#### INFORMATION SHOWN:
•••
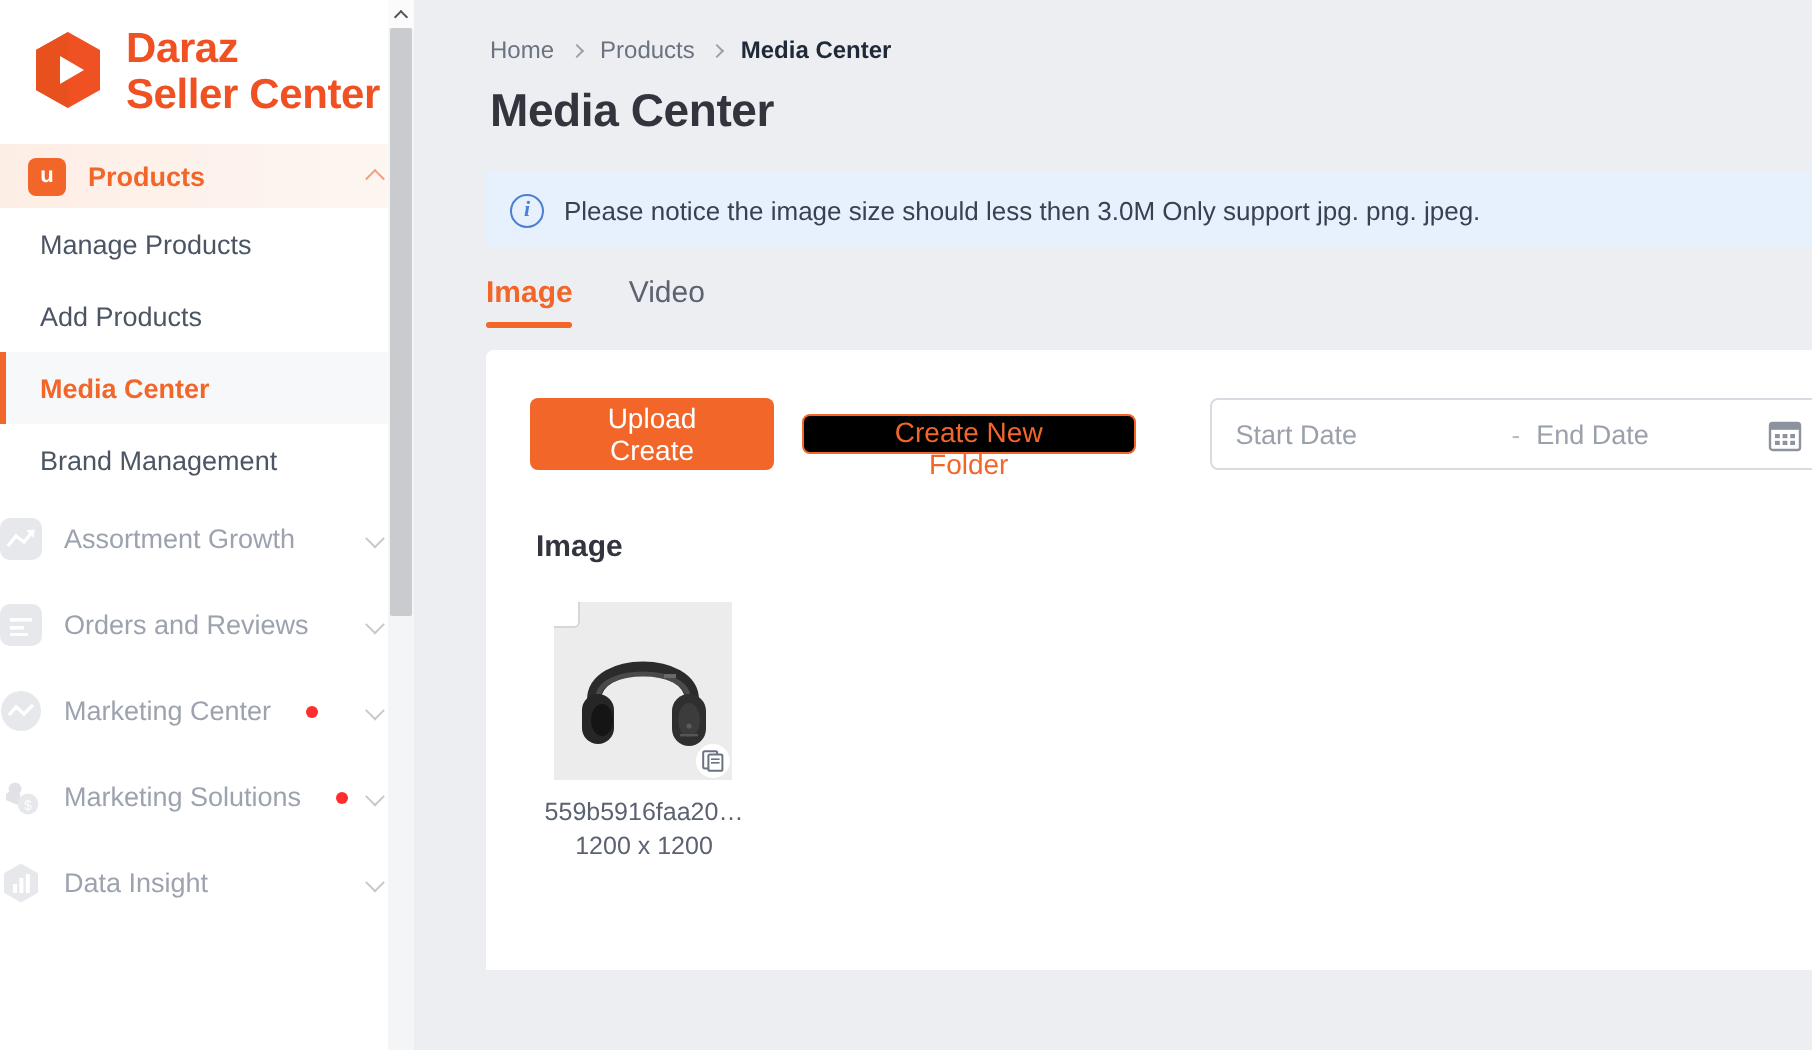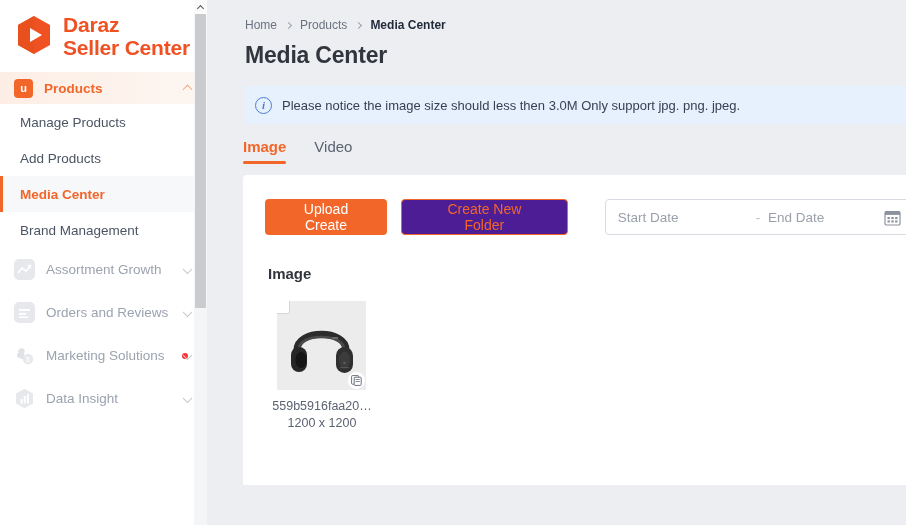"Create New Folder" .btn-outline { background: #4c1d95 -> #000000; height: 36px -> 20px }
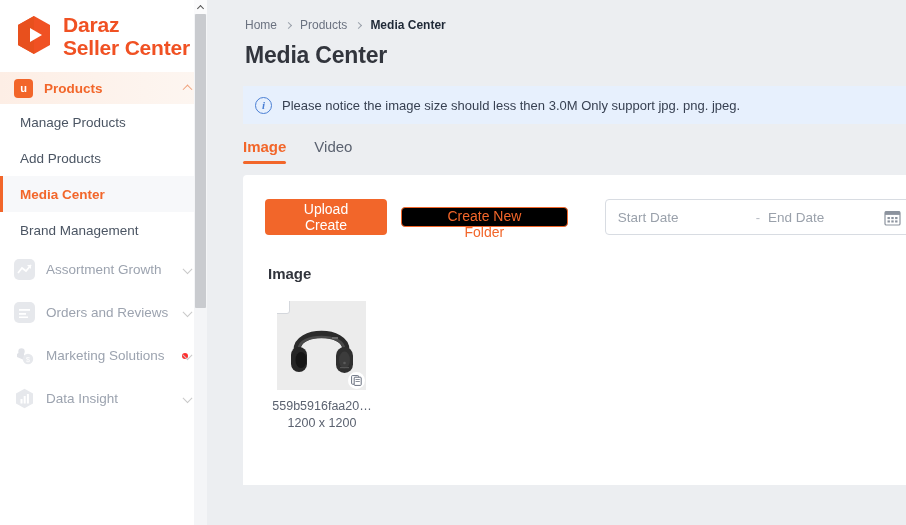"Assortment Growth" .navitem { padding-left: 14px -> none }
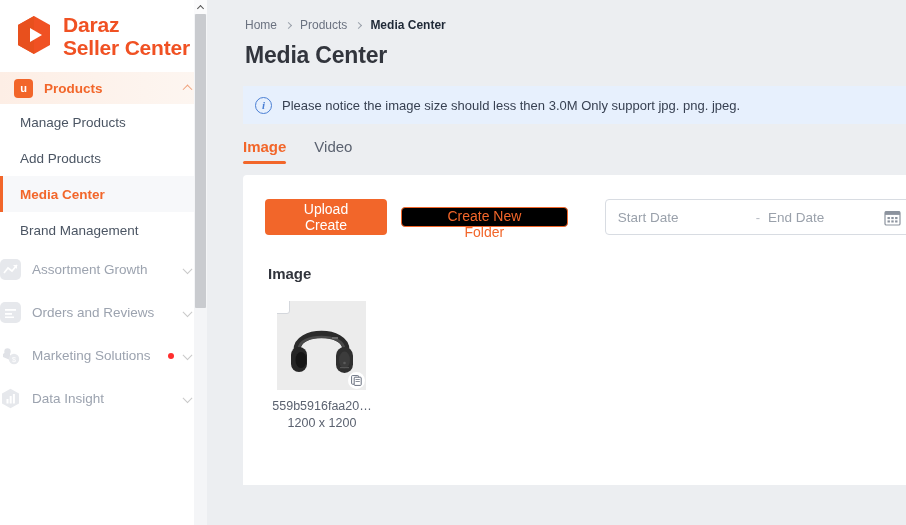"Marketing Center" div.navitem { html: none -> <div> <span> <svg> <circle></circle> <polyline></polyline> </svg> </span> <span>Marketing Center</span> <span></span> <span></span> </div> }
•••
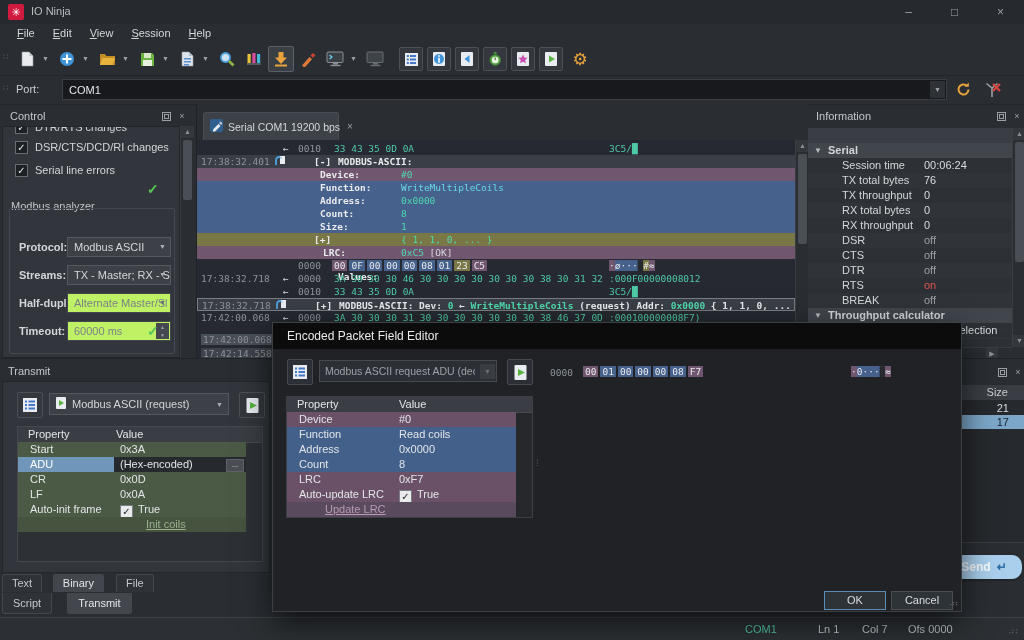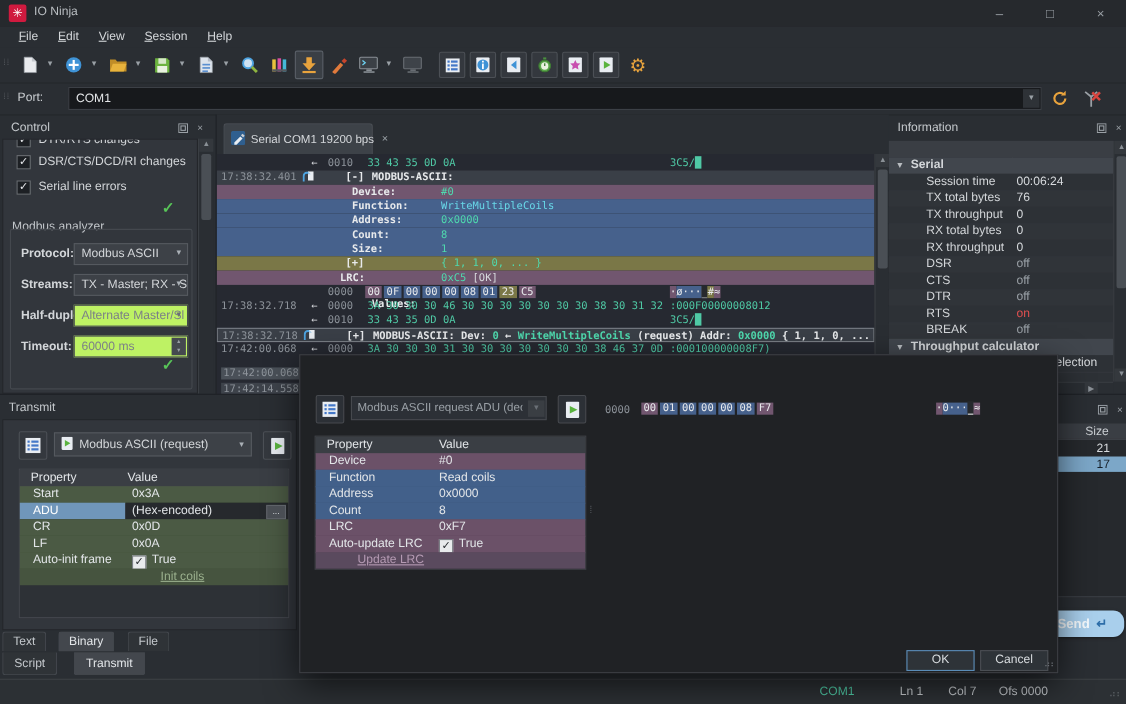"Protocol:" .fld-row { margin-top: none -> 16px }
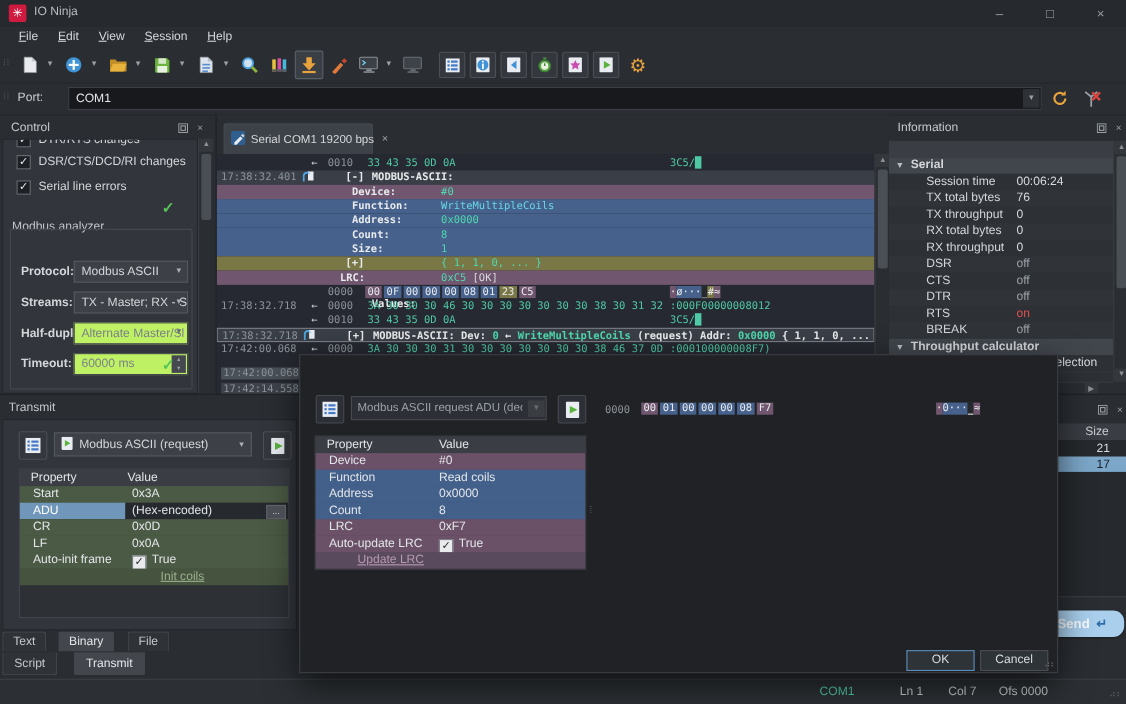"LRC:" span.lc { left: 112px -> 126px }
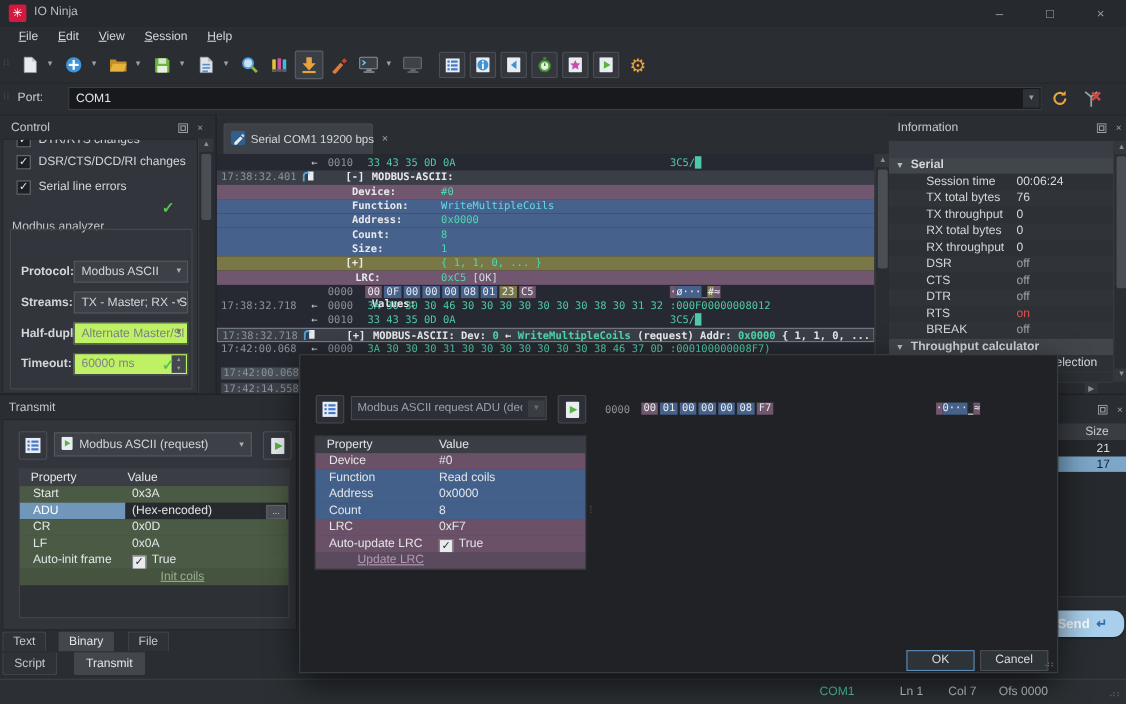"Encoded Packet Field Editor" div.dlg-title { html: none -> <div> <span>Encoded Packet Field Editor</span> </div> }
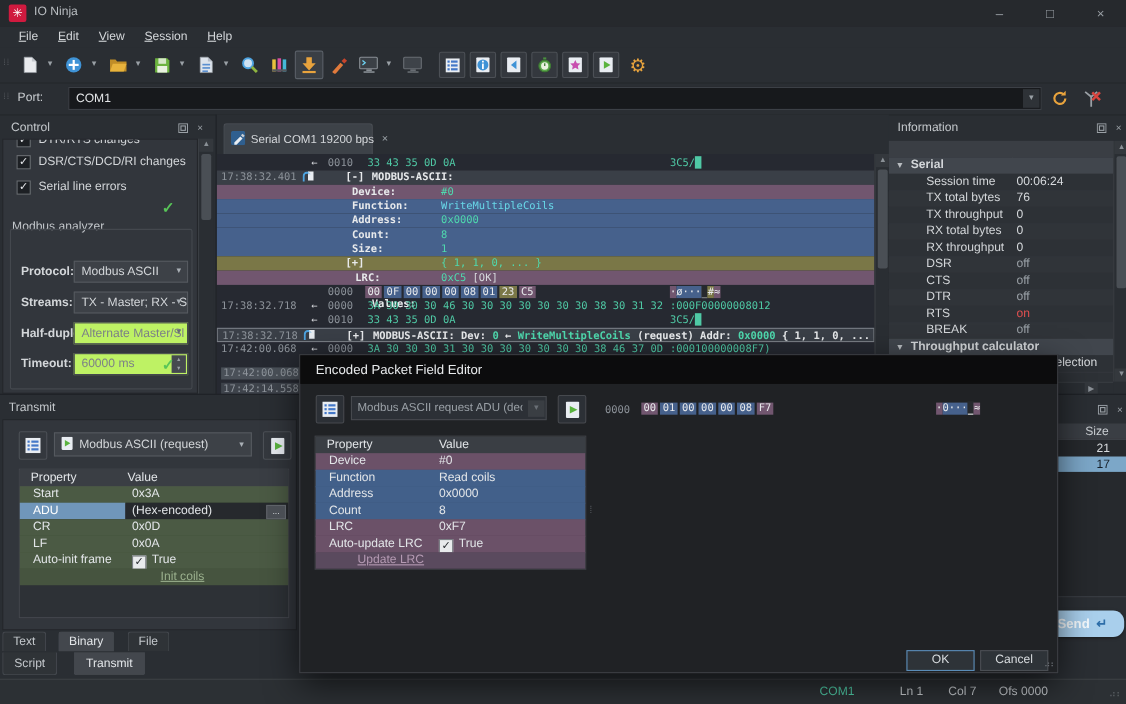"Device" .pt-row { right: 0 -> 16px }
•••
#### WHAT IS NEEDED:
Exactly reproduce the lines above, starting at the one that contains "margin-top: none ->" and ending at the one that contains "right: 0 ->", both inclusive; leave the pictures out and add no other lines.

#### OUTPUT OF THE EXERCISE:
"Protocol:" .fld-row { margin-top: none -> 16px }
"LRC:" span.lc { left: 112px -> 126px }
"Encoded Packet Field Editor" div.dlg-title { html: none -> <div> <span>Encoded Packet Field Editor</span> </div> }
"Device" .pt-row { right: 0 -> 16px }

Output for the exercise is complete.